Earlier this year, Bankrate.com reported that Americans carrying credit card debt month-to-month had increased from 39% last year to 46% this year.
Why Has Credit Card Debt Increased?
With the cost of inflation hovering around 5% (down from an all-time high of 8% in 2022), many people are feeling it in their wallets and on their credit cards. If you’re finding that your discretionary income has dwindled and the amount you’re putting on your credit cards has also gone up, higher interest rates can make the impact that much harder. But through a debt management program, you can alleviate the burden that inflation has put on your credit card debt and potentially your credit card score.
How does a debt management program (DMP) work?

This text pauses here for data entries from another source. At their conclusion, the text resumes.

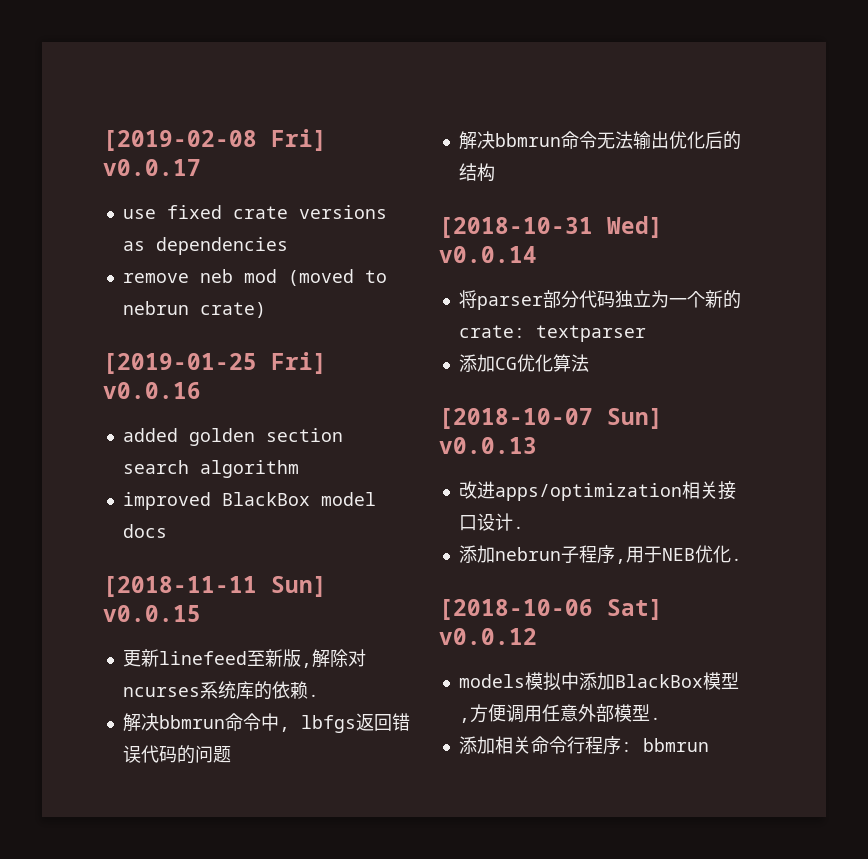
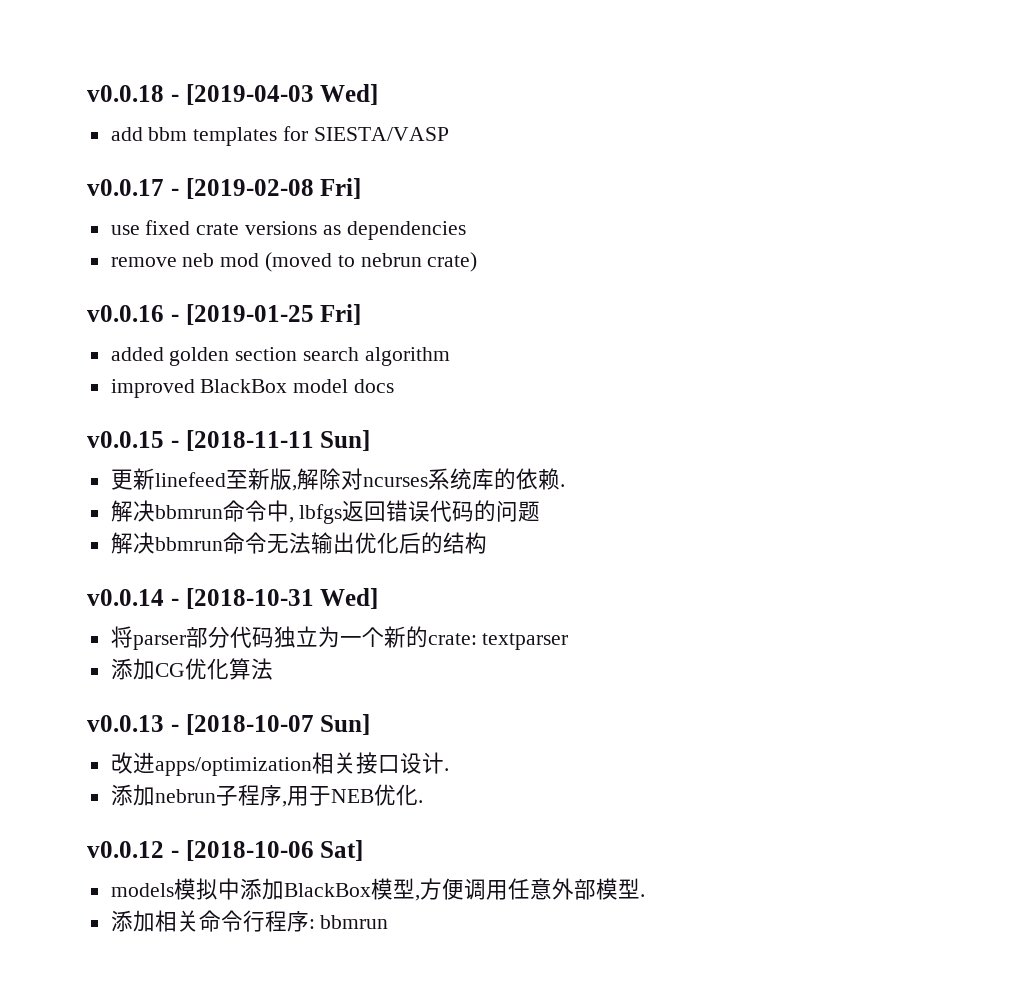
(103, 140) none -> [87,84,379,105] [110,126,449,146] [87,179,179,196] v0.0.18 - [2019-04-03 Wed] // add bbm templates for SIESTA/VASP // v0.0.17 -
[103,159,201,176] v0.0.17 -> (362, 188) none
(266, 310) none -> [87,305,179,322] v0.0.16 -
[103,382,201,399] v0.0.16 -> (362, 314) none
(167, 531) none -> [87,431,179,448] v0.0.15 -
[103,605,201,622] v0.0.15 -> (371, 440) none
(495, 172) none -> [87,589,179,606] v0.0.14 -
[439,246,537,263] v0.0.14 -> (379, 598) none
(589, 363) none -> [87,715,179,732] v0.0.13 -
[439,437,537,454] v0.0.13 -> (371, 724) none
(742, 559) none -> [87,841,179,858] v0.0.12 -
[439,628,537,645] v0.0.12 -> (364, 850) none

When you enroll in a DMP, you’ll work with a credit counselor who will help you create a budget to manage your household expenses. They will then talk to your lenders to consolidate your unsecured debt into one monthly payment that’s affordable to your specific situation, as well as reduce your interest rate—usually between 6%–10%—all to be paid off in three to five years.
Inflation and interest rates
Inflation measures the increase in the cost of goods and services, like groceries, energy, healthcare, housing, cars, and more. When these costs go up, the power of the dollar goes down. To bring inflation down, the Federal Reserve increases interest rates. While inflation may have forced you to use your credit cards more because you found yourself with less discretionary income, rising interest rates hitting your credit card can push debt even higher. Currently, the national average credit card interest rate is more than 20%.
This means that were you to open a new card or default on a payment, you could end up with higher interest rates on top of more debt—making repayment that much harder.
How can a debt management program help you avoid inflation?
By reducing your payments and interest rates, a DMP can help you pay down debt incurred from the impact of inflation on your overall cost of living, so that your credit score doesn’t also get hit—and you can recover your financial well-being.